Kısaca özetlersek, şöyle diyorlar: “Bu bir toplumsal mühendislik projesidir. Görünen o ki toplumumuz adım adım tabiri caizse yoldan çıkartılmak ve hatta sosyal manada uçuruma itilmek, çaresiz duruma düşürülmek isteniyor. Yani toplumumuzu değiştirme ve dönüştürme sürecidir. Bu 1,5 asır önce başlatılmış ve bugün bir kolu da dizilerle devam eden bir süreçtir. Dizilerin gençler üzerindeki olumsuz etkisi su götürmez bir gerçektir.” 

Aslında ben de dizi seyretmesini çok seviyorum ama asla yerli dizileri değil, yabancı dizilerin sıkı takipçisiyim. Reklamları neredeyse hiç yok gibi olan, en uzunu 45-50 dakikayı geçmeyen, kalite kokan dizilerin yani...
Geçen gün annemin misafirleri vardı, şen şakrak hanımlar toplanmışlar, ev hali işte; çaylar, kuru pastalar ve elbette ki sınırsız muhabbet...
Başladılar sevdikleri, izledikleri dizilerden muhabbete. İşin komik yanı, anladığım kadarıyla hepsi birer dizikolik ama neredeyse tamamına yakını da şikayetçi. En çok şikayet edeni de annem. İster istemez kulak misafiri oldum ve geçen cümlelerin aklımda kalanlarını aktarıyorum:
- Karagül dizisinde dünyanın en kötü adamı varmış, asıyormuş, kesiyormuş, ne kanun varmış, ne polis varmış, tam üç sezondur devam ediyormuş.
- O Hayat Benim dizisi yeter artık dedirtiyormuş insana! Adam beyin ameliyatı oluyormuş, ertesi gün hastaneden çıkıyormuş.
- Tüm dizilerde evler harikaymış, kılık kıyafet çok güzelmiş... Gel gör ki aynı sahnenin devam çekimlerinde oyuncuların kıyafetleri değişiyormuş. Bir sahne öncesinde kadının kolunda saat var, öbür sahnede saat yokmuş! Adam lüks arabadan inerken arabanın koltukları siyahmış, binerken koltuk rengi oluyormuş taba! Duvarda tablo varken öbür sahnede tablo sizlere ömürmüş!
- Hayat Mucizelere Gebe diye bir dizi varmış, kısa sürede bitmiş. Eğlenceli sayılırmış ama tam anlamıyla bir trajedi çünkü öyle bir olay gerçek hayatta olsa cinayet çıkarmış!
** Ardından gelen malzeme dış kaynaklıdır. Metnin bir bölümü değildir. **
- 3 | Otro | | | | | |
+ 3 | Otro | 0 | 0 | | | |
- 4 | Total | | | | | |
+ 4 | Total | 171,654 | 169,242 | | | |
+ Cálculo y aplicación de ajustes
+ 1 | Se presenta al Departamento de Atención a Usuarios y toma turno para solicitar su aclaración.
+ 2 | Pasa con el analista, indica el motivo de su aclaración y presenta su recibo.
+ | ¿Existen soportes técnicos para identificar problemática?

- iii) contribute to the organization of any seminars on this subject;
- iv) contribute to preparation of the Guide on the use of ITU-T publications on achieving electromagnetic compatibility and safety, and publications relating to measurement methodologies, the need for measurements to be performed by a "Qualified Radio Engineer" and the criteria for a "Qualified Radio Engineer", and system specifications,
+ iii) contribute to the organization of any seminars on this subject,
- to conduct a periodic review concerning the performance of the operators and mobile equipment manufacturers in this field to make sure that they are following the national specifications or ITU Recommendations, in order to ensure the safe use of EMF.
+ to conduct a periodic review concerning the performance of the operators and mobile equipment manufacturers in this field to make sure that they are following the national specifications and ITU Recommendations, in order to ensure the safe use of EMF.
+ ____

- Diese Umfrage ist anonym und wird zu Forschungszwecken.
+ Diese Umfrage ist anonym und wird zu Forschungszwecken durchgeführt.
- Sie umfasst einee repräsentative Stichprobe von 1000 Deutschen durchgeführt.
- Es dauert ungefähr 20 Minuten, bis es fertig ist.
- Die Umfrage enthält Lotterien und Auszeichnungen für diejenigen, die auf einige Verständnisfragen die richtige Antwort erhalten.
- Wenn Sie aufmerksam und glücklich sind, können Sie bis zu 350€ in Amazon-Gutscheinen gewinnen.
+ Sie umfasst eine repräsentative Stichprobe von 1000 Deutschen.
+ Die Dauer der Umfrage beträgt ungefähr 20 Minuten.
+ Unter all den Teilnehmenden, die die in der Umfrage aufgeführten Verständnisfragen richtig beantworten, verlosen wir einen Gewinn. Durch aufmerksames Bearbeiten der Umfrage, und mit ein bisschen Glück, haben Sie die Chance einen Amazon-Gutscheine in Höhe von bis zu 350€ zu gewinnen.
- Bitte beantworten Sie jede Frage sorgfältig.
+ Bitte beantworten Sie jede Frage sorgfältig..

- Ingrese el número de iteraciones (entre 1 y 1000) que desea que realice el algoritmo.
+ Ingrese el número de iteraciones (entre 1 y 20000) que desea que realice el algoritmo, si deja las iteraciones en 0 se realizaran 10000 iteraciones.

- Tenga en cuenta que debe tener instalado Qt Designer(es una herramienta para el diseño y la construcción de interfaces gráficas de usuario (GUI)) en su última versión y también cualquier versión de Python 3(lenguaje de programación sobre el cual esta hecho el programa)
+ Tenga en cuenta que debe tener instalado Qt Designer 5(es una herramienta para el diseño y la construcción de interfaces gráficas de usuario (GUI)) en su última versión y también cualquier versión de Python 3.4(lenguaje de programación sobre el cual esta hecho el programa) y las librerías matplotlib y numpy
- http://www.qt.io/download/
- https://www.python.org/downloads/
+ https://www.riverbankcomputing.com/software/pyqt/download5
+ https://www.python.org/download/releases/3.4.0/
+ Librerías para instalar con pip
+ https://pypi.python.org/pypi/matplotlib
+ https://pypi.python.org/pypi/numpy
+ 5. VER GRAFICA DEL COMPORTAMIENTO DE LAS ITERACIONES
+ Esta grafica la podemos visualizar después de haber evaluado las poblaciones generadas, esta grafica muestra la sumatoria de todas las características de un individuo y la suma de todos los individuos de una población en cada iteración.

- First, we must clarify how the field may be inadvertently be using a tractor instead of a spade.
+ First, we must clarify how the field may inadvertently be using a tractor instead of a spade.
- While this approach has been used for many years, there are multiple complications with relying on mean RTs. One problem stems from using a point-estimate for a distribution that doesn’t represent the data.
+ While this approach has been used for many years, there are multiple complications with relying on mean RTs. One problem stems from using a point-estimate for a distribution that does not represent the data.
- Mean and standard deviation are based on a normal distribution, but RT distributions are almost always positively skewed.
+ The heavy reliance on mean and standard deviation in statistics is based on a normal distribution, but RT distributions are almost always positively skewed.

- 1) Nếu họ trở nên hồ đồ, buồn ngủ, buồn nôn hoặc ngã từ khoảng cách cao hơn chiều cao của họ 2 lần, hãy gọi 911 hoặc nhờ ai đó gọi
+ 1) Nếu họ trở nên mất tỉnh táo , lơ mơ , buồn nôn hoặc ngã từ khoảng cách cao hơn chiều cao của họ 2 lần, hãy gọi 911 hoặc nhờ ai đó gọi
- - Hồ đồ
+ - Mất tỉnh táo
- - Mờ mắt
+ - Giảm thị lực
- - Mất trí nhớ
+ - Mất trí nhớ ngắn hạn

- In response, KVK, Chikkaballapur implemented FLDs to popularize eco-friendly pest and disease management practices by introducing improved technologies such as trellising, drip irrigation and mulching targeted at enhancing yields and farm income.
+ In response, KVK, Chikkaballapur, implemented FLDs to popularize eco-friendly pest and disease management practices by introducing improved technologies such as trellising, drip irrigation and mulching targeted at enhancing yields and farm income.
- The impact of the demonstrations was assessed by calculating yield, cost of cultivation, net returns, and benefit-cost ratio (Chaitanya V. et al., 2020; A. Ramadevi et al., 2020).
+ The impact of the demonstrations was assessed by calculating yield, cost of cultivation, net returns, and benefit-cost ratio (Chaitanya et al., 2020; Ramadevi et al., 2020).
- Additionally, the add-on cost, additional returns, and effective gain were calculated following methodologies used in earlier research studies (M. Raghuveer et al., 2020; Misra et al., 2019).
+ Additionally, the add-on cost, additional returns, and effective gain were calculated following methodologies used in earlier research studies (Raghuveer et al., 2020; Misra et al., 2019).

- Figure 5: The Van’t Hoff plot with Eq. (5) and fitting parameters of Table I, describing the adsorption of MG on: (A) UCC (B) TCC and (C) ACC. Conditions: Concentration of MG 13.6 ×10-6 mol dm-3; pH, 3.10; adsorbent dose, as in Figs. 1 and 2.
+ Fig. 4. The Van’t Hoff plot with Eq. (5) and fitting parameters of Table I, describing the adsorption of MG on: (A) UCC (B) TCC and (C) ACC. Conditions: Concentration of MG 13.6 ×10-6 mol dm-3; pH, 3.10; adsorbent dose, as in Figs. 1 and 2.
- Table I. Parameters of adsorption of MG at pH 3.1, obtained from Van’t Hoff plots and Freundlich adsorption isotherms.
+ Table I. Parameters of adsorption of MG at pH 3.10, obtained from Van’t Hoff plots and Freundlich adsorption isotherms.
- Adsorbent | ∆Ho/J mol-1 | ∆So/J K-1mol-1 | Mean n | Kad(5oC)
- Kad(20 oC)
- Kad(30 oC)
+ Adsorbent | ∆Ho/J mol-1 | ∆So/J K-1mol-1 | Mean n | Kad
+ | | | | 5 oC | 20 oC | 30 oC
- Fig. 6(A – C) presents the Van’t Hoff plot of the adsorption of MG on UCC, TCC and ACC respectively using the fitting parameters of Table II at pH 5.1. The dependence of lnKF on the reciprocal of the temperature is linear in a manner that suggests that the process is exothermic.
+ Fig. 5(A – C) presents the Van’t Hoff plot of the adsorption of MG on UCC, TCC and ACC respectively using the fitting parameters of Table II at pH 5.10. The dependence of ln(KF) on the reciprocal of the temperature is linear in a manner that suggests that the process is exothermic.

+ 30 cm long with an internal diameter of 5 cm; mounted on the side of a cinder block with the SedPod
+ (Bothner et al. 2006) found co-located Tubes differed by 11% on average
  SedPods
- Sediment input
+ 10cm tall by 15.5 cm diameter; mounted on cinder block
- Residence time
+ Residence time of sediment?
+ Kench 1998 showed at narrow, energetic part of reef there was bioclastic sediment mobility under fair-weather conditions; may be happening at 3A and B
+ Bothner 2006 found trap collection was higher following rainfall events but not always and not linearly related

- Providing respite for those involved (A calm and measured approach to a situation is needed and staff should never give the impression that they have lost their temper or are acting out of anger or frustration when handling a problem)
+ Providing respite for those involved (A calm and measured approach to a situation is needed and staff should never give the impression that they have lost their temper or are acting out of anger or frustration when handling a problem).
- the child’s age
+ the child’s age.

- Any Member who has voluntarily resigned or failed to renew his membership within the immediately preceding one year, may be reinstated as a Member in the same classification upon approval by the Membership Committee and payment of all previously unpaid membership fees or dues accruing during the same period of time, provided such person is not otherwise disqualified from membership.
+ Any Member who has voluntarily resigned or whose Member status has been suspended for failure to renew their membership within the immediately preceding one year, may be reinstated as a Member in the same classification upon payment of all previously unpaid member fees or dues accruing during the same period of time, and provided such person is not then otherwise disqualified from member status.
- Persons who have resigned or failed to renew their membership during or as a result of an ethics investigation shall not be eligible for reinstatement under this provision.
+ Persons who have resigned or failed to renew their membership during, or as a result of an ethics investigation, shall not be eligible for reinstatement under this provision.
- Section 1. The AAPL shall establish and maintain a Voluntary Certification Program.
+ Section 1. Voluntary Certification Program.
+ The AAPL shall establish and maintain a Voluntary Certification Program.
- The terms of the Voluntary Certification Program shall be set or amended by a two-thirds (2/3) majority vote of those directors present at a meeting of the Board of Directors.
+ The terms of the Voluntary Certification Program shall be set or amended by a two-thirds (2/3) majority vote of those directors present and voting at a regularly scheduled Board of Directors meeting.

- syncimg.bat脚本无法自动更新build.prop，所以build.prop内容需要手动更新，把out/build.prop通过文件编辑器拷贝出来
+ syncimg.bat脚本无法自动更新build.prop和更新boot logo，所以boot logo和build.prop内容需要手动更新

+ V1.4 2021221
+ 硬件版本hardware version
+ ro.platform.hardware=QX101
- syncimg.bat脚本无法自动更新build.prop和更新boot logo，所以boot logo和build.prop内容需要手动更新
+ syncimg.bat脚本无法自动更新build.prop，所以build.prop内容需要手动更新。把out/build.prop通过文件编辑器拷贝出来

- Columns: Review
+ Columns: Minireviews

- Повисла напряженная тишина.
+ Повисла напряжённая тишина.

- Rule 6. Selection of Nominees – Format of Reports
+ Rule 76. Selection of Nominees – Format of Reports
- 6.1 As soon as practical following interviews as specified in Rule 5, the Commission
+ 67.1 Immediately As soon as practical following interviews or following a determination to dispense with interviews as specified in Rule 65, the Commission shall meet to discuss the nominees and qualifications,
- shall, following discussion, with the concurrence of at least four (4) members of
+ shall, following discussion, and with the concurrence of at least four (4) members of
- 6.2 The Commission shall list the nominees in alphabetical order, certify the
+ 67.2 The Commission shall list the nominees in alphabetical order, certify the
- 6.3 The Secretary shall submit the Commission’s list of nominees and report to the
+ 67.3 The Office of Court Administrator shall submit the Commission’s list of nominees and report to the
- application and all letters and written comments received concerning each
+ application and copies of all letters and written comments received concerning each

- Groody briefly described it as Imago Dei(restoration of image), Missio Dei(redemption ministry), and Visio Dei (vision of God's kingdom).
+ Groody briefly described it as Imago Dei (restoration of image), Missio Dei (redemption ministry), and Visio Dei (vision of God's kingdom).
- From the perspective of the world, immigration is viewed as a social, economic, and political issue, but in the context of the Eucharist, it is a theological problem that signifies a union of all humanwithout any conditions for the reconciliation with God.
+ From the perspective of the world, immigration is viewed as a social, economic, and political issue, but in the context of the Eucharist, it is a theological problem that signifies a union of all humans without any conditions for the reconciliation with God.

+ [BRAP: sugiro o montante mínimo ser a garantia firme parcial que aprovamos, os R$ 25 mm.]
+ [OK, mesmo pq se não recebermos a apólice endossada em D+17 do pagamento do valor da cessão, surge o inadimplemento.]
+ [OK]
- Kiralık Aşk güzel diziymiş! Tiplemeler çok eğlenceli ve komikmiş. Ama artık şu Defne ile Ömer evlensinmiş. Yoksa dizi uzadıkça tadı kaçacakmış!
- Poyraz Karayel hiç kaçırılmıyormuş. Ayşegül’ün el kol hareketleri, mimikleri süpermiş. Poyraz’la gerçekte de sevgililermiş. Hele o küçük çocuk Sinan’ın ağzını burnunu yiyesimiz varmış.
- Konular neredeyse hep aynıymış.. Kötü adam, ama ne kötü! İyi kadın, mağdur... Kavuşamayan aşıklar, melul melul birbirine bakan gözler, sevgisini söyleyemeyen karakterler, arada hep bir savaş, ince hesaplar, ihtiras... Ha bir de kadınlar kıyafetleriyle duşta suyun altında ağlıyormuş ama makyaj akmıyormuş!
Mevzu derin, muhabbet uzadıkça uzuyor, hele hele Osmanlı dizileri hakkında konuşulanları yazmaya kalksam tam sayfaya sığmaz.
Aaaa bir de dizilerin uzunluğu kadar reklamların da çok oluşu hepsini çileden çıkarıyormuş.
“Yeterrr!” diyerek içeri dalmak ve “Madem bu kadar şikayetçisiniz neden izliyorsunuz?” naraları atmak istedim ama tabii ki mümkün değil.
Galiba bu “toplumsal mühendislik projesi” düşüncesine inanmaya başlıyorum. Ya siz?